Volt: 228 N. Market St., Frederick, Md. 301-696-8658. .

Prices: Mains $20-$39.

Sound check: 68 decibels / Conversation is easy.


The following review appeared in The Washington Post’s 2015 Spring Dining Guide.


Two words explain why you should stop reading this now and book a table at Volt in Frederick: Scott Muns. Have you heard? The former chef de cuisine at Rose’s Luxury, praised to the skies by critics from coast to coast (guilty!), became the day-to-day muse at the 19th-century manse last September. “I’m bringing in other people and other palates ... so we can push our food,” said chef-owner Bryan Voltaggio at the time. His hire is pushing the menu to the moon.

Close your eyes and you could be eating Volt’s succulent pork tenderloin with black-eyed peas at the South’s best meat-and-threes, the shrimp-and-crab soup with its tamarind jolt and black garlic custard in Bangkok. Sweetbread nuggets are tricked out with matchsticks of pickled butternut squash and a tease of mole. Ole! The house-baked breads are fabulous, the venison is elevated with what a waiter says are “30 spices,” and the pastry chef dazzles with an all-white, several-part coconut dessert that looks like modern art, plus Paris-pretty bonbons. A grain of grit in the mussel and mustard soup is an aberration.

With its tamarind jolt and black garlic custard, Volt’s shrimp-and-crab soup recalls Bangkok. (Scott Suchman/For The Washington Post)

Sweetbread nuggets are adorned with thin strips of pickled butternut squash and mole. (Scott Suchman/For The Washington Post)

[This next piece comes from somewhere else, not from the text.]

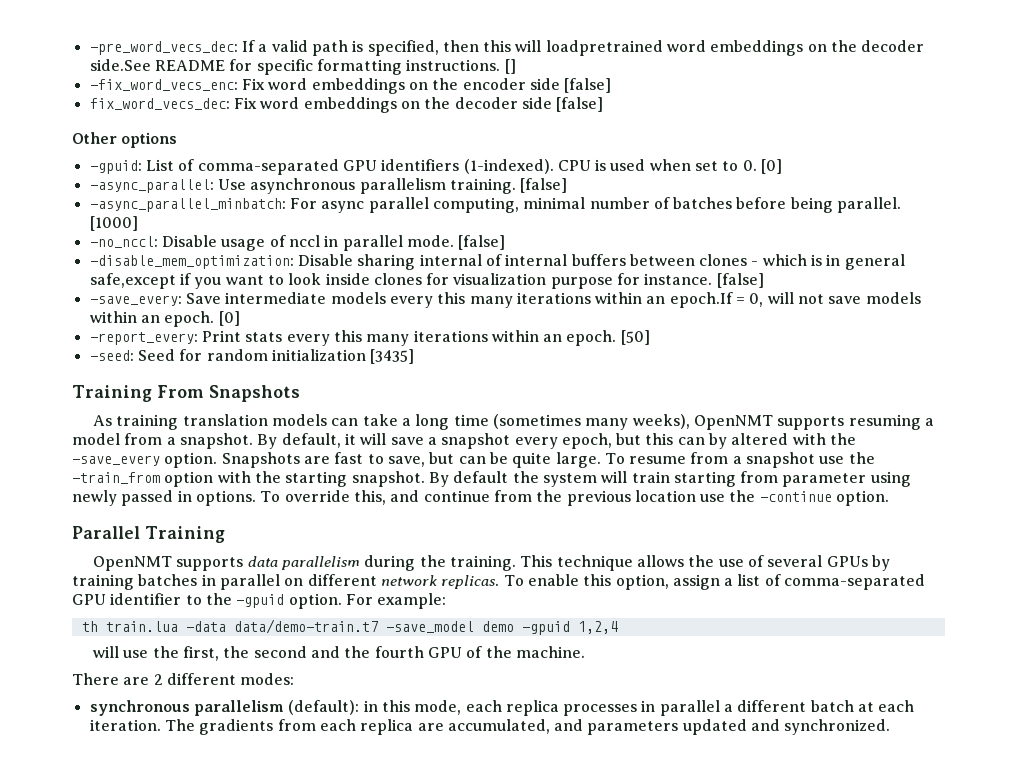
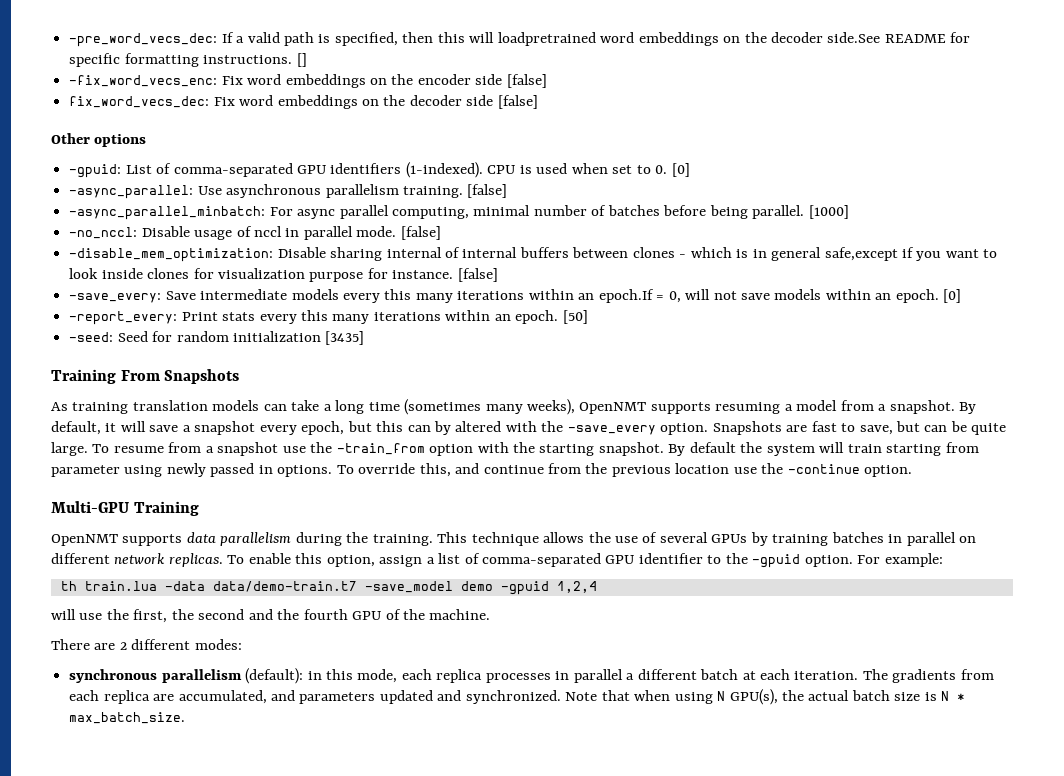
[72,526,140,539] Parallel -> [51,501,129,513] Multi-GPU
(891, 727) none -> [565,689,966,705] [69,712,186,724] Note that when using N GPU(s), the actual batch size is N * max_batch_size.

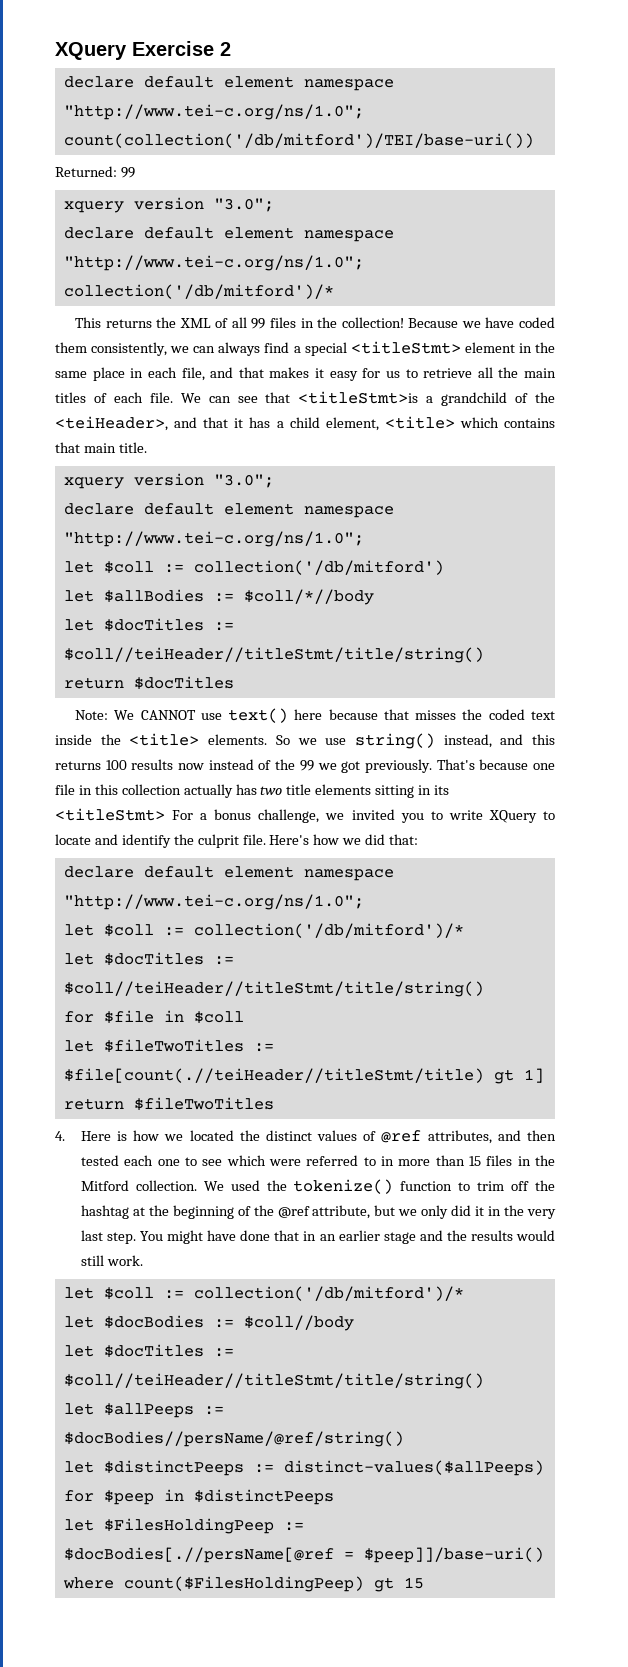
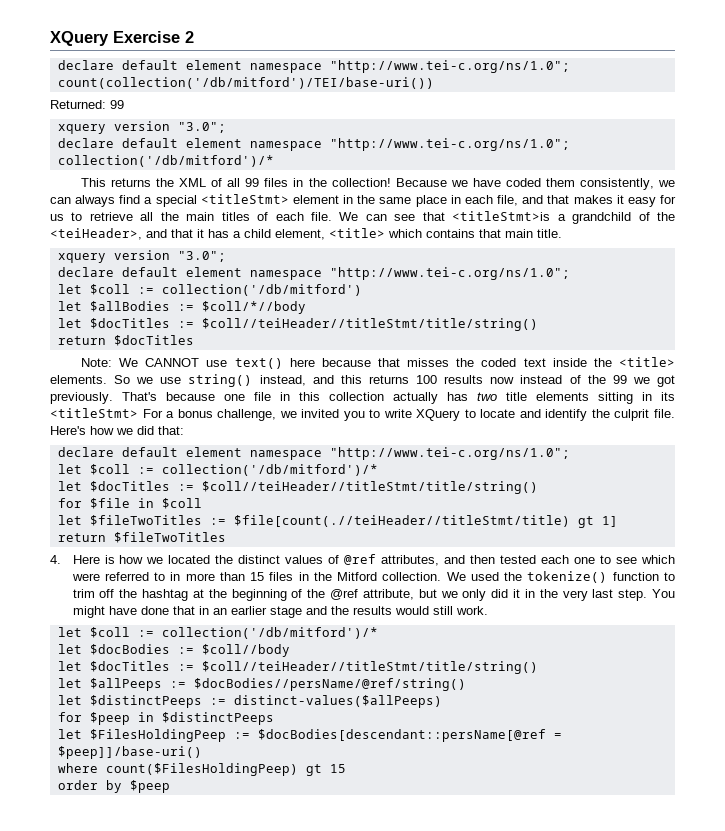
[63,1547,334,1563] $docBodies[.//persName[@ref -> [257,729,546,742] $docBodies[descendant::persName[@ref
(424, 1583) none -> [57,780,170,793] // order by $peep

A compelling meal, like a good story, doesn’t happen without a support group, and Volt is stocked with a reliable cast (although it’s a little annoying to hear some of them tell you, repeatedly, they’re doing something “to provide seamless service”). Does the general manager look familiar? It’s Michael Chesser, applying the same polish here as he did at the late, four-star CityZen in Washington.